**WORK TO COMPLETE**
Read the lines below. Copy out any that hold the string "moved".

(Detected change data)
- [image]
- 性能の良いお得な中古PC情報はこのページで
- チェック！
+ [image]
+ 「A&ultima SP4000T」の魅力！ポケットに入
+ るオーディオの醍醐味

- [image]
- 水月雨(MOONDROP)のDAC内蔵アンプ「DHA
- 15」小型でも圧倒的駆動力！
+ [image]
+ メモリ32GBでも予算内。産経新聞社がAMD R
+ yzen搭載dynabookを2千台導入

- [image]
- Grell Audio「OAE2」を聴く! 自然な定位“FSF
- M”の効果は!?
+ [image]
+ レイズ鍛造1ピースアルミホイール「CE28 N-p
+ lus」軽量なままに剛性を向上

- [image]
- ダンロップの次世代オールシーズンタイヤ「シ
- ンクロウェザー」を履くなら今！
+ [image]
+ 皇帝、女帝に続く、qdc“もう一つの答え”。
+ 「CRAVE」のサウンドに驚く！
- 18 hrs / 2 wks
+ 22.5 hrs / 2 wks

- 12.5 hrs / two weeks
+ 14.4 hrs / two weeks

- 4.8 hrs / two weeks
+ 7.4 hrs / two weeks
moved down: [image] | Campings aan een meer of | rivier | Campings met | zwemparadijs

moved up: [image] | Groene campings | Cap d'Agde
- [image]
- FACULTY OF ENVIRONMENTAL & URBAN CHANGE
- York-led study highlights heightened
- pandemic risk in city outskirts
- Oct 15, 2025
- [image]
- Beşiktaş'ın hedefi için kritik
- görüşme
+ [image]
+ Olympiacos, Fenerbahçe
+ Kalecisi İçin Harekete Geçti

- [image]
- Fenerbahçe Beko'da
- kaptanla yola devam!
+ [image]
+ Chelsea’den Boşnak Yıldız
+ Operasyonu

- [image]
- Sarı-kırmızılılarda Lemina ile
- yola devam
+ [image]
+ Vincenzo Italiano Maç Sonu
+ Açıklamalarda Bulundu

**ANSWER TO THE EXERCISE**
moved down: [image] | Campings aan een meer of | rivier | Campings met | zwemparadijs
moved up: [image] | Groene campings | Cap d'Agde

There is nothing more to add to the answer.